I might have got some of the details wrong, but since this is the programmers exchange, and the context was interviews I would hope the above is a convincing enough answer for that situation.

EDIT I added some extra detail here to explain the parallel hashtable scheme and how it means the poor linear searches I mentioned can be replaced with an O(1) search. I've also realised there is of course no need to search for the next lowest number, because you can step straight to it by looking in the hashtable with the lowest number and progressing to the next element.

Answer 9

Can we assume that the numbers are of a fixed data type, such as Integer? If so, then keep a tally of every single number that is added. This is an O(1) operation.

1. Declare an array with as many elements as there are possible numbers:
2. Read each number as it is streamed.
3. Tally the number. Ignore it if that number has been tallied 100 times already as you'll never need it. This prevents overflows from tallying it an infinite number of times.
4. Repeat from step 2.

VB.Net code:

Const Capacity As Integer = 100

Dim Tally(Integer.MaxValue) As Integer ' Assume all elements = 0
Do
    Value = ReadValue()
    If Tally(Value) < Capacity Then Tally(Value) += 1
Loop

When you return the list, you can take as long as you like. Simply itterate from the end of the list and create a new list of the highest 100 values recorded. This is an O(n) operation, but that's irrelivant.

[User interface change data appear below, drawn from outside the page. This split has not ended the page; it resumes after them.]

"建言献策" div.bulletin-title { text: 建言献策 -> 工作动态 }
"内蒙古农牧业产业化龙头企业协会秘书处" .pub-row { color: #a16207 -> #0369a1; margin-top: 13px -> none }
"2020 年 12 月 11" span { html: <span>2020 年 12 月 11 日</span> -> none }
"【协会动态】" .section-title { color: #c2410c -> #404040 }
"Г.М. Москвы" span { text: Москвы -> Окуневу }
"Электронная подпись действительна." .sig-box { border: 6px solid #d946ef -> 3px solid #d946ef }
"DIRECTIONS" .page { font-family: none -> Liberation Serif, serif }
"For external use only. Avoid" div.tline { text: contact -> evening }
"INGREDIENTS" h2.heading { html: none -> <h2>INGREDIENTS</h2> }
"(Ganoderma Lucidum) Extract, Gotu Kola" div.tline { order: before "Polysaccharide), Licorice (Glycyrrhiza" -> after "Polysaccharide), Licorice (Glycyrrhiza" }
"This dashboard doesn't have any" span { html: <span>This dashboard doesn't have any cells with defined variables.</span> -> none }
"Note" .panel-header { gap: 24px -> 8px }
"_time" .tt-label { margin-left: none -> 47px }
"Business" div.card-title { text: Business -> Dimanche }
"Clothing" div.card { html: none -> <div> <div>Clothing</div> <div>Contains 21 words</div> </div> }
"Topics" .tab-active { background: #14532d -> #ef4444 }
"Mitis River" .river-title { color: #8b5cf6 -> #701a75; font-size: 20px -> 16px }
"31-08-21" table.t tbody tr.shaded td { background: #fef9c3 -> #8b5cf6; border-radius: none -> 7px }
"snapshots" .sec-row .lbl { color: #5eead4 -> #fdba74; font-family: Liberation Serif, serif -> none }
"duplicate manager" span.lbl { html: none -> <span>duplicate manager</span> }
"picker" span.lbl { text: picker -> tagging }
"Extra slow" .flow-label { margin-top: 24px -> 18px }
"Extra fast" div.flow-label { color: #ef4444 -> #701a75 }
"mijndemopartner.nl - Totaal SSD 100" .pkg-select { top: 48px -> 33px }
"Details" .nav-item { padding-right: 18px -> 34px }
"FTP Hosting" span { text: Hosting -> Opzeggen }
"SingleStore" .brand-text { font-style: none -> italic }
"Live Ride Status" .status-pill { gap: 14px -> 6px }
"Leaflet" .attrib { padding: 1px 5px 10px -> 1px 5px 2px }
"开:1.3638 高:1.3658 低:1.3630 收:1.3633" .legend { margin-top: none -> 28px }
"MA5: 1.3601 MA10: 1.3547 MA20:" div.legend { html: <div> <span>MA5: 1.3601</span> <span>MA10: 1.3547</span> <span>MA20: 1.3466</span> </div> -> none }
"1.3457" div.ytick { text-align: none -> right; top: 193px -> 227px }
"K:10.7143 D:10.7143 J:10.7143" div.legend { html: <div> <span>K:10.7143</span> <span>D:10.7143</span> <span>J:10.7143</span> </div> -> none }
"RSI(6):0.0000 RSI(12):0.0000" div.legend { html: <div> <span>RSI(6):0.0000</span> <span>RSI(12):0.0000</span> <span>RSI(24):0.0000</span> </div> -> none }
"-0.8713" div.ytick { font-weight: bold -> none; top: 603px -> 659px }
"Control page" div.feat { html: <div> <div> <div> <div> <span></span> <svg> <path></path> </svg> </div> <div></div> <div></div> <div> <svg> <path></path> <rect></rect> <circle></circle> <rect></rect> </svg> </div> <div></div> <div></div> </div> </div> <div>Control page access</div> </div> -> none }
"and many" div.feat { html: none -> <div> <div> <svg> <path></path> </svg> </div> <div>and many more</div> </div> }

Dim List(Capacity) As Integer
Dim ListCount As Integer = 0
Dim Value As Integer = Tally.Length - 1
Dim ValueCount As Integer = 0
Do Until ListCount = List.Length OrElse Value < 0
    If Tally(Value) > ValueCount Then
        List(ListCount) = Value
        ValueCount += 1
        ListCount += 1
    Else
        Value -= 1
        ValueCount = 0
    End If
Loop
Return List

Edit: In fact, it doesn't really matter if it's a fixed data type. Given there's no imposed limits on memory (or hard disk) consumption, you could make this work for any range of positive integers.

Answer 10

A hundred numbers are easily stored in an array, size 100. Any tree, list or set is overkill, given the task at hand.

If the incoming number is higher than the lowest (=last) in the array, run over all entries. Once you find the first that is smaller than your new number (you can use fancy searches to do that), run through the remainder of the array, pushing each entry "down" by one.

Since you keep the list sorted from the beginning, you don't need to run any sort algorithm at all. This is O(1).

Answer 11

You could use a Binary Max-Heap. You'd have to keep track of a pointer to the minimum node (which could be unknown/null).

You start by inserting the first 100 numbers into the heap. The max will be at the top. After this is done, you will always keep 100 numbers in there.

Then when you get a new number:

if(minimumNode == null)
{
    minimumNode = findMinimumNode();
}
if(newNumber > minimumNode.Value)
{
    heap.Remove(minimumNode);
    minimumNode = null;
    heap.Insert(newNumber);
}

Unfortunately findMinimumNode is O(n), and you do incur that cost once per insert (but not during the insert :). Removing the minimum node and inserting the new node are, on average, O(1) because they'll tend towards the bottom of the heap.

Going the other way with a Binary Min-Heap, the min is at the top, which is great for finding the min for comparison, but sucks when you have to replace the minimum with a new number that's > min. That's because you have to remove the min node (always O(logN)) and then insert the new node (average O(1)). So, you still have O(logN) which is better than Max-Heap, but not O(1).

Of course, if N is constant, then you always have O(1). :)